Loved the colour of this boat moored at Maryport docks. Mixed a turquoise, barium based glaze, which is opaque. It worked particularly well over the iron rich slip, which emulated the rust leaching through on the hull.
Category Archives: Glazes
I’ve been interested in and trying to make a successful volcanic glaze for a while. I found this fabulous crater glaze recipe in an old copy of Ceramic Review 141 May/June 1993. It was described in a feature on James Lovera – ‘About the Individual’.
Lovera was an American Potter, best know for his bowls. His glazes interpret nature, ‘lichen series’, ‘sky series’, ‘willow bark series’ or ‘molten lava and crater series’. He was also fascinated by Japanese people and culture. In the CR article, he described the followed philosophy……
“I am trying to make a complete a statement as I can, as simply as I can. Form, line, space, surface. When you stop and think about it, it’s all there. I feel that when an object is broken down into its basic elements and still leave its observer in awe, the underlying principles are at one with the universe. The unknown is the element of the individual, the mystery”
Crater Glaze – Cone 10 (I fired to cone 9 oxidation)
China Clay 42 parts
Silica 43 parts
Potash Feldspar 159 parts
Calcium Carbonate (Lime) 78 parts
Titanium Dioxide 36 grams
Silicon Carbide 21 grams
Luckily he did, since all but two pots in yesterdays firing had welded themselves to the kiln shelves. For some reason (this is a glaze I have used before and it didn’t happen last time!) the glaze ran off the pots during the firing and when I opened the kiln this morning, they were certainly not for budging. After a severe beating with a wooden stick, some came free willingly, others came free leaving large chunks of the foot-ring still stuck to the shelf and one poor soul is not going anywhere…he is now part of the shelf…no amount of beating or grinding is going to set him free.

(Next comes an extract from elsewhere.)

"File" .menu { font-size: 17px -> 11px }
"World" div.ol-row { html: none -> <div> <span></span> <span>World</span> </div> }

By some twist of fate, the only pot in the kiln that mattered came out unstuck and unscathed. A lily bowl commission for a friend’s wedding gift, I don’t actually know the bride Janet…..but I feel like I do…..so I very much hope she likes it…when she finally get’s it.

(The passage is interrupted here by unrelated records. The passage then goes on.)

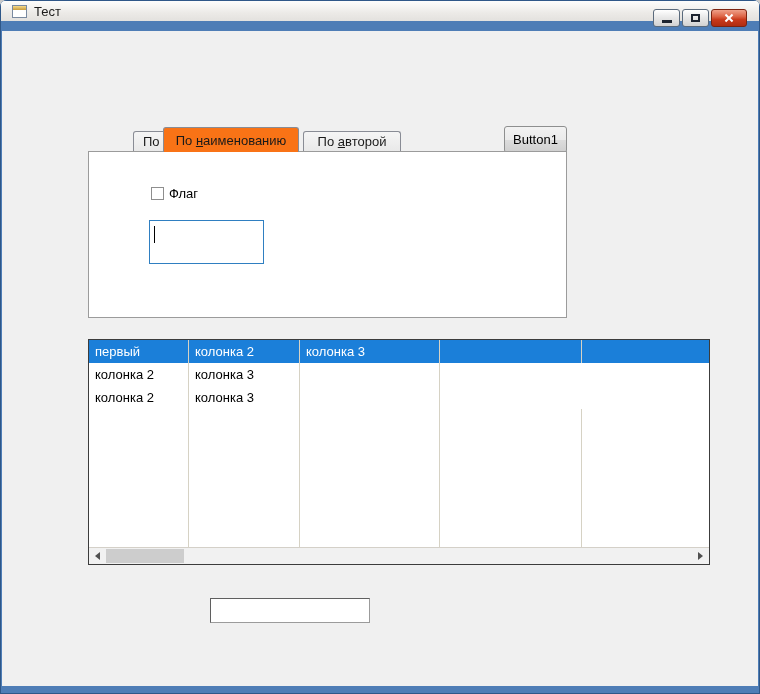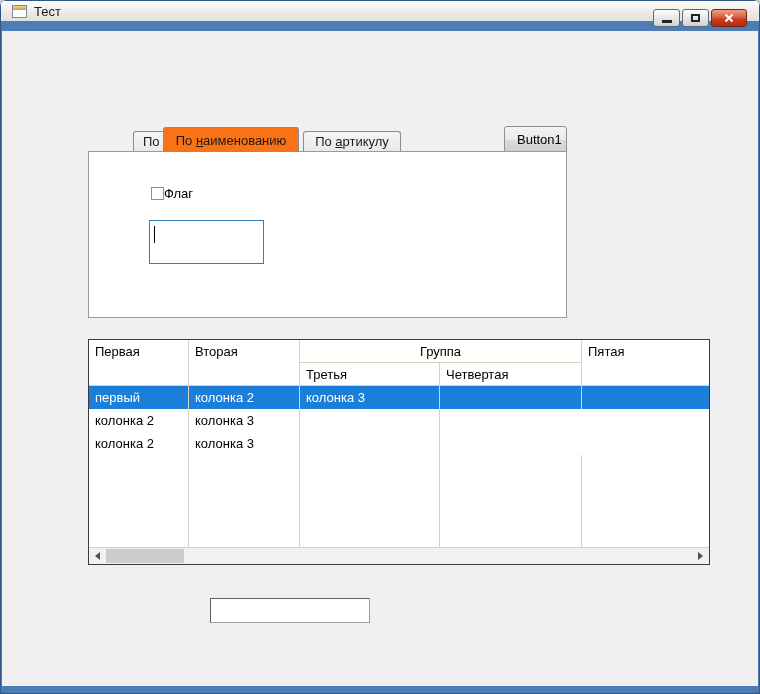"ртикулу" span { text: ртикулу -> второй }
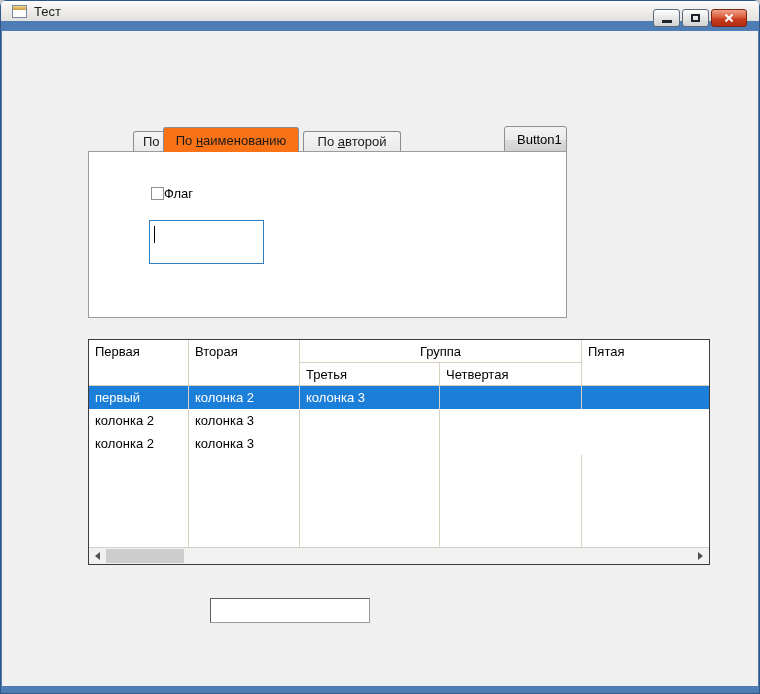"Button1" .button1 { justify-content: flex-start -> center; padding-left: 12px -> none }
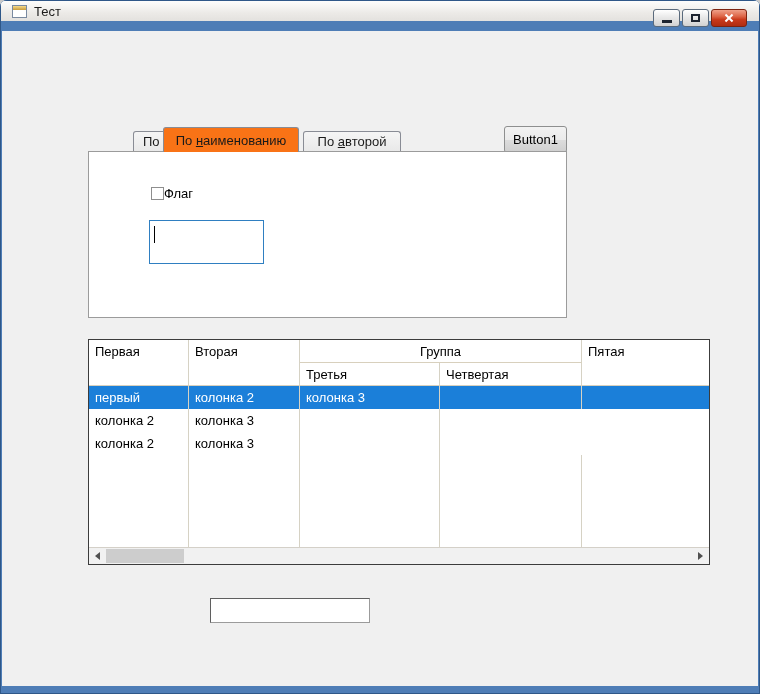"Флаг" .checkbox-label { margin-left: none -> 5px }
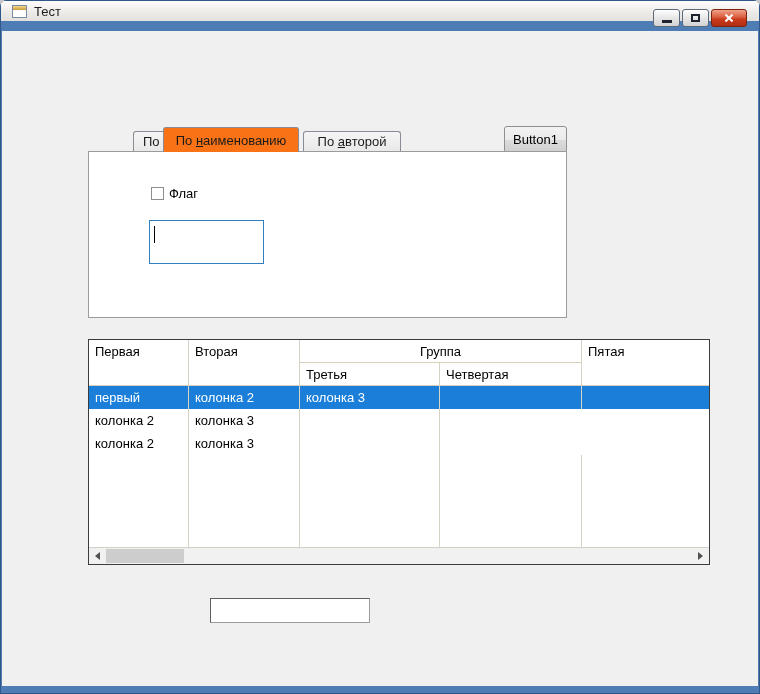"Первая" div.grid-header { html: <div> <div>Первая</div> <div>Вторая</div> <div>Группа</div> <div>Пятая</div> <div>Третья</div> <div>Четвертая</div> </div> -> none }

Am pleased with the results of some of the slips, especially the Maryport slag. This may need a second firing, but the iron in the slag has done magical things with the turquoise glaze.
The crater glaze is amazing…..love it….will be brilliant over black slip. I have been carrying the bowl around with me all day….I can’t believe it, something that came out of the kiln like it was supposed to…in fact much better than I had thought….may even tuck it under my pillow tonight…or is that taking things a bit too far?
Probably the most pleasing firing to date, but still some dodgy looking glazes. Not sure if they are failing to flourish because of the firing, which seemed to be spot on this time, or because of the preparation. I followed the recipe to the letter, so can only assume it is the firing, or the application. It’s all so unpredicatable. That’s why when you do get a lovely piece like the large celedon bowl it is so rewarding.
Have another shed full of large bowls, so we keep practicing…..one day we will get a glaze that we love…….
Liberated the bowl from the wood firing kiln and very pleased with the result. The celedon glaze is more green than I would have liked (I don’t like green!), so less red iron oxide next time.
Really like the rim, where I used black slip. The glaze was probably a bit thin too (fine line). The other bowl didn’t make it into the pack, so a chance to put another layer of glaze on before firing in the gas kiln on Sunday.
Great to see everyone elses work turning out so good too…..another success for Bertha chalked up.
Great colours appeared from our last firing of the week. The oxidised firing produced a lovely turquoise and pink. We managed to see the cones this time, cone 7 and 8 bent and cone 9 just going, Decided not to soak and it ended up with the pyrometer reading just a bit shy of the desired temperature.
Good test pieces, think I need to focus on the form of the pieces now to show off these glazes to their best.
Flint (or flintstone) is a hard, sedimentary cryptocrystalline form of the mineral quartz. It occurs chiefly as nodules and masses in sedimentary rocks, such as chalks and limestones. Inside the nodule, flint is usually dark grey, black, green, white, or brown in color, and often has a glassy or waxy appearance
Flint a.k.a. silica or quartz is a prime ingredient in glaze. It is the “glass” maker. The ratio between the alumina and silica determine the texture of the glaze and the ratio between the fluxes and silica determine the melting point.